▸ **WHAT YOU NEED TO DO**
In the records below, repeat word for word only the lines starting at the one that contains "font-size: 18px ->" and ending at the one that contains "none -> <p><span>七、本《实施意见》自", pictures excluded.

▸ **DATASET**
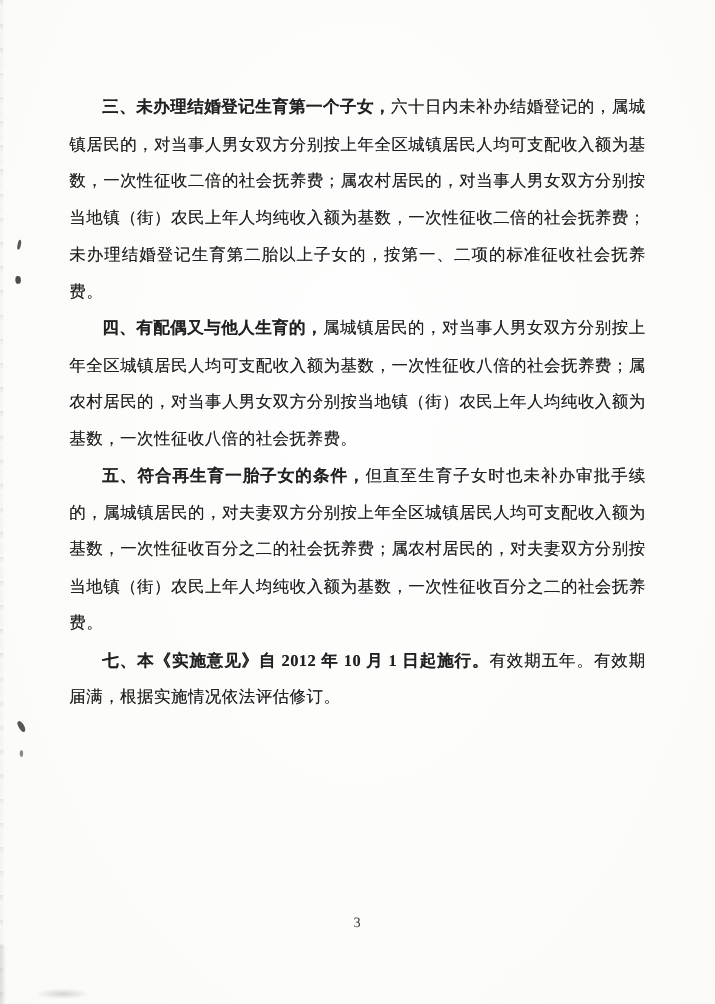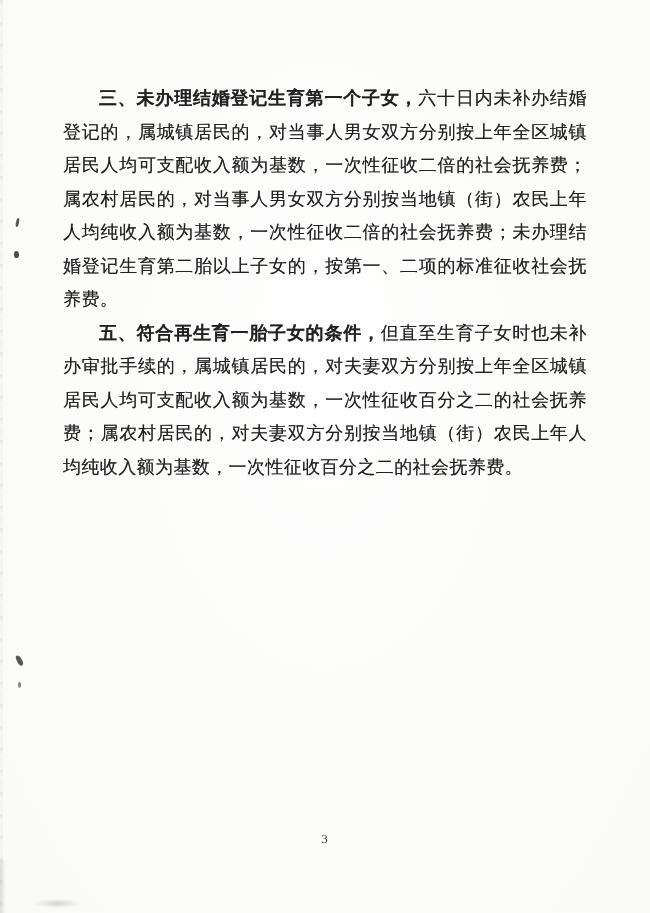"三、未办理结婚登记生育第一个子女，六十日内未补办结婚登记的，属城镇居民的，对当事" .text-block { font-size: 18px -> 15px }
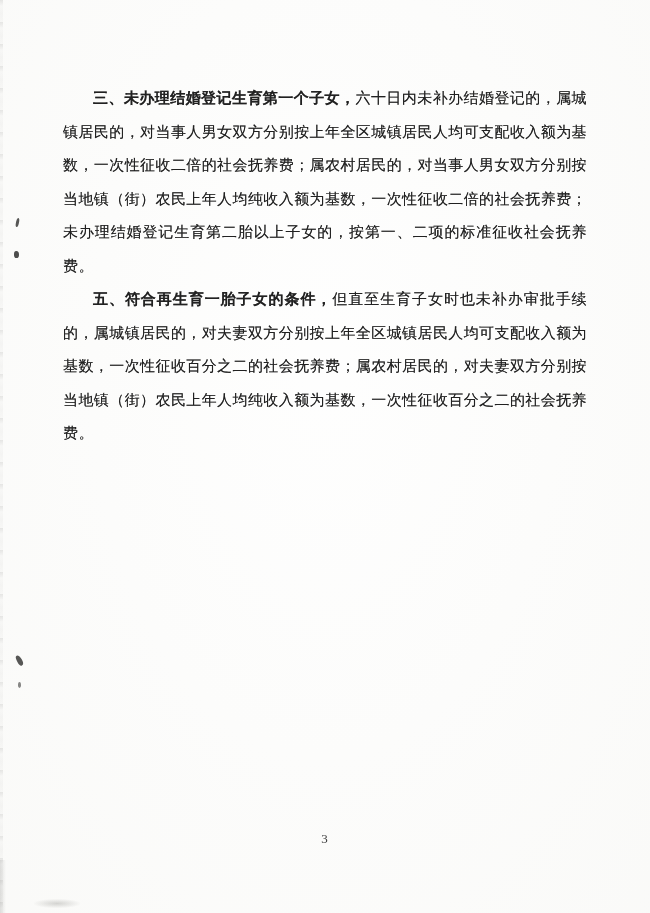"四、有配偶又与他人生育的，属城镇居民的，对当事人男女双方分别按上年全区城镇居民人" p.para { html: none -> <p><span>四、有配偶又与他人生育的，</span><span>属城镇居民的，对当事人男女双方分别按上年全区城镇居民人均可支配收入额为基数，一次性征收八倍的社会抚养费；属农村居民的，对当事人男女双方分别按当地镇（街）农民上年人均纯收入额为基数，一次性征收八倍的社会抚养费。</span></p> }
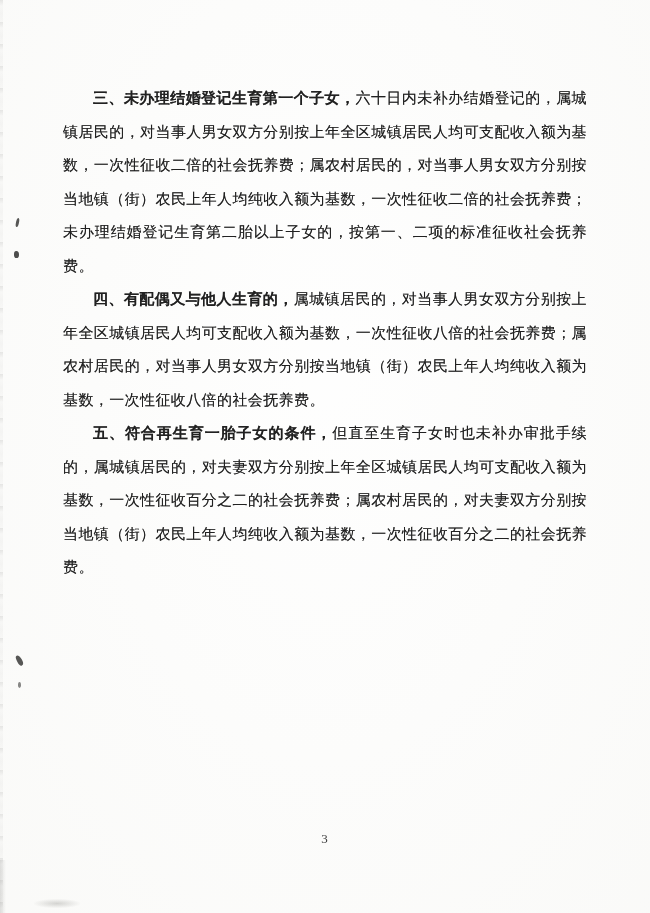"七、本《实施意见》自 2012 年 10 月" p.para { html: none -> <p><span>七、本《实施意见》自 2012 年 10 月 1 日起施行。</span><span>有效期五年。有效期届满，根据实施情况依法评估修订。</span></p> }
==
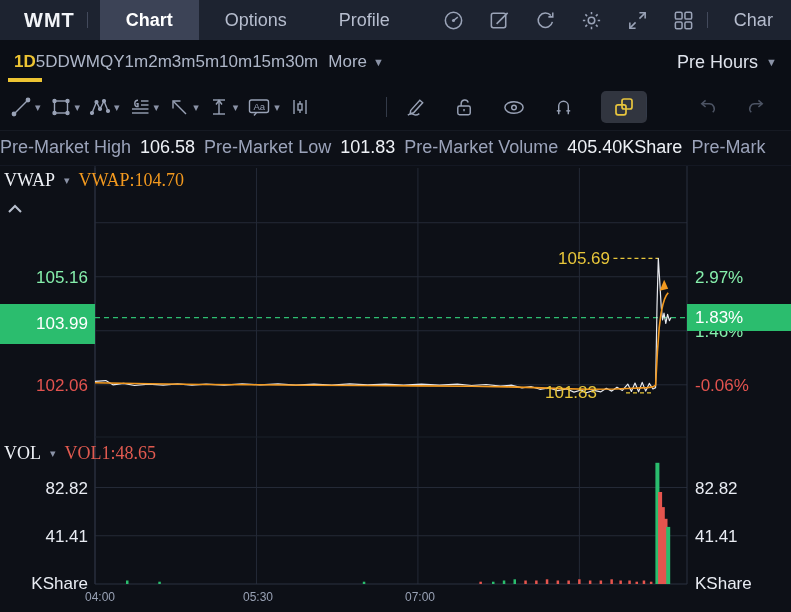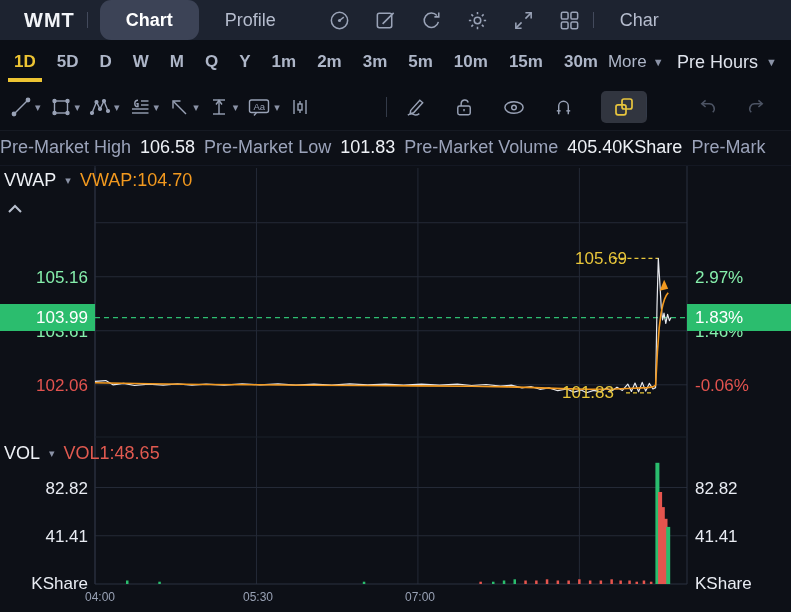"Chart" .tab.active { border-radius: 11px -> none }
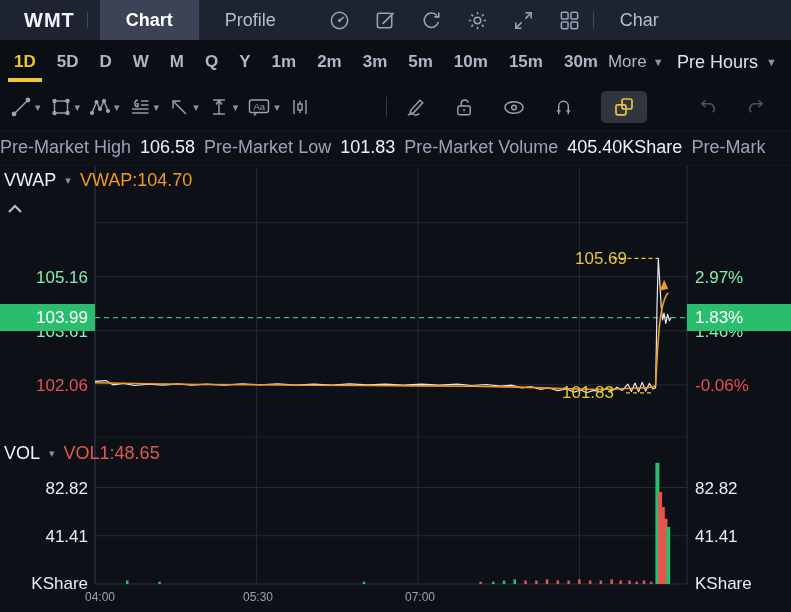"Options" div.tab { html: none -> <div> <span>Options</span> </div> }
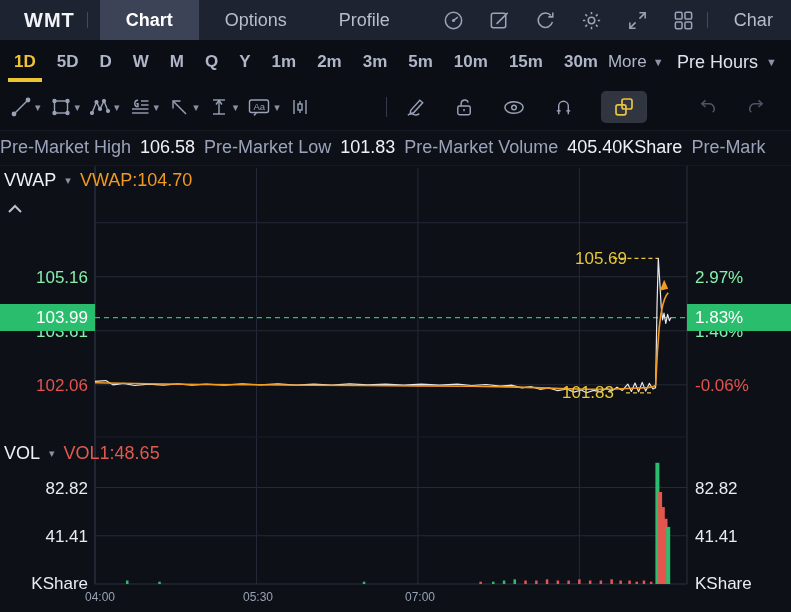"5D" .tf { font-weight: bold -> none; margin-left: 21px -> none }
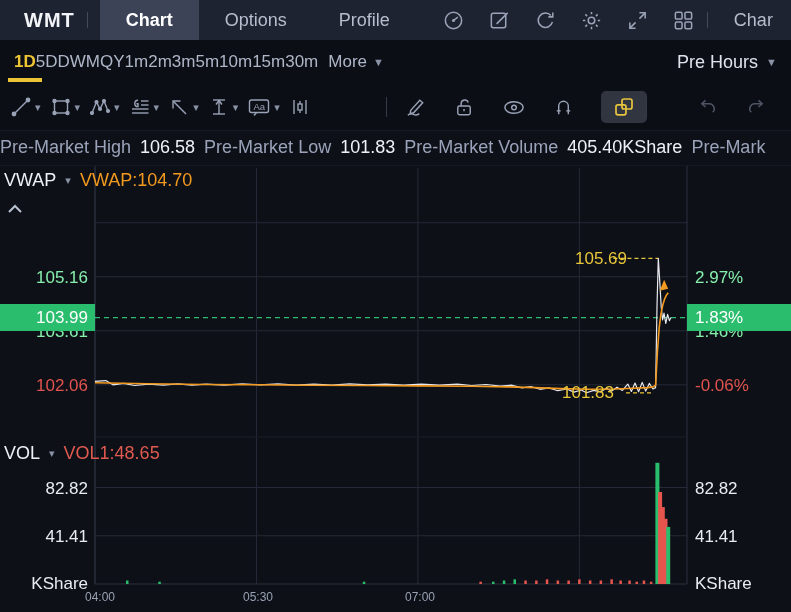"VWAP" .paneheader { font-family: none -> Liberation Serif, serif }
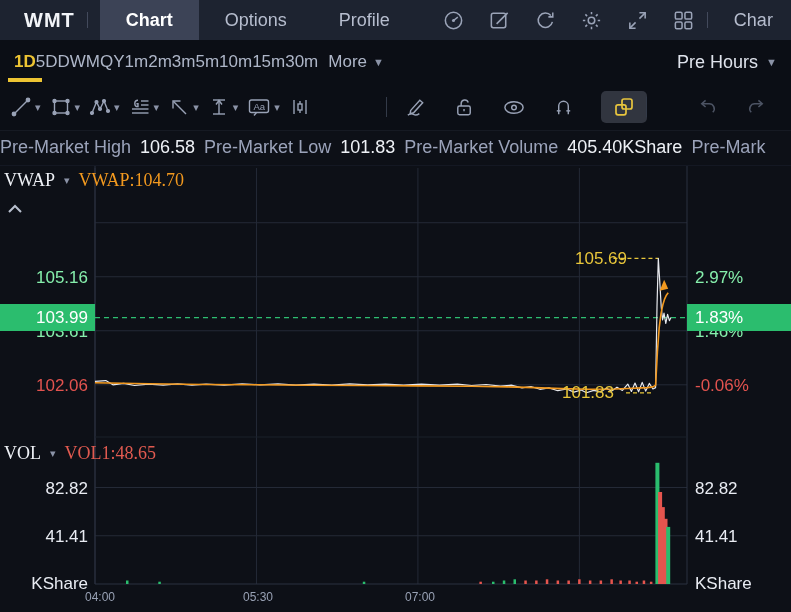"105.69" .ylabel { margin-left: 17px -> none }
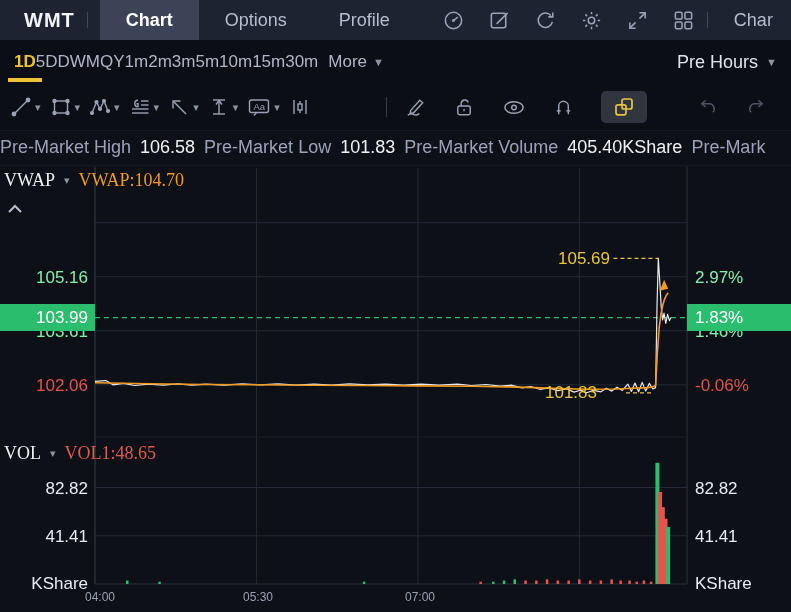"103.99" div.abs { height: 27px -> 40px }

▸ **FINISHED EXERCISE**
"三、未办理结婚登记生育第一个子女，六十日内未补办结婚登记的，属城镇居民的，对当事" .text-block { font-size: 18px -> 15px }
"四、有配偶又与他人生育的，属城镇居民的，对当事人男女双方分别按上年全区城镇居民人" p.para { html: none -> <p><span>四、有配偶又与他人生育的，</span><span>属城镇居民的，对当事人男女双方分别按上年全区城镇居民人均可支配收入额为基数，一次性征收八倍的社会抚养费；属农村居民的，对当事人男女双方分别按当地镇（街）农民上年人均纯收入额为基数，一次性征收八倍的社会抚养费。</span></p> }
"七、本《实施意见》自 2012 年 10 月" p.para { html: none -> <p><span>七、本《实施意见》自 2012 年 10 月 1 日起施行。</span><span>有效期五年。有效期届满，根据实施情况依法评估修订。</span></p> }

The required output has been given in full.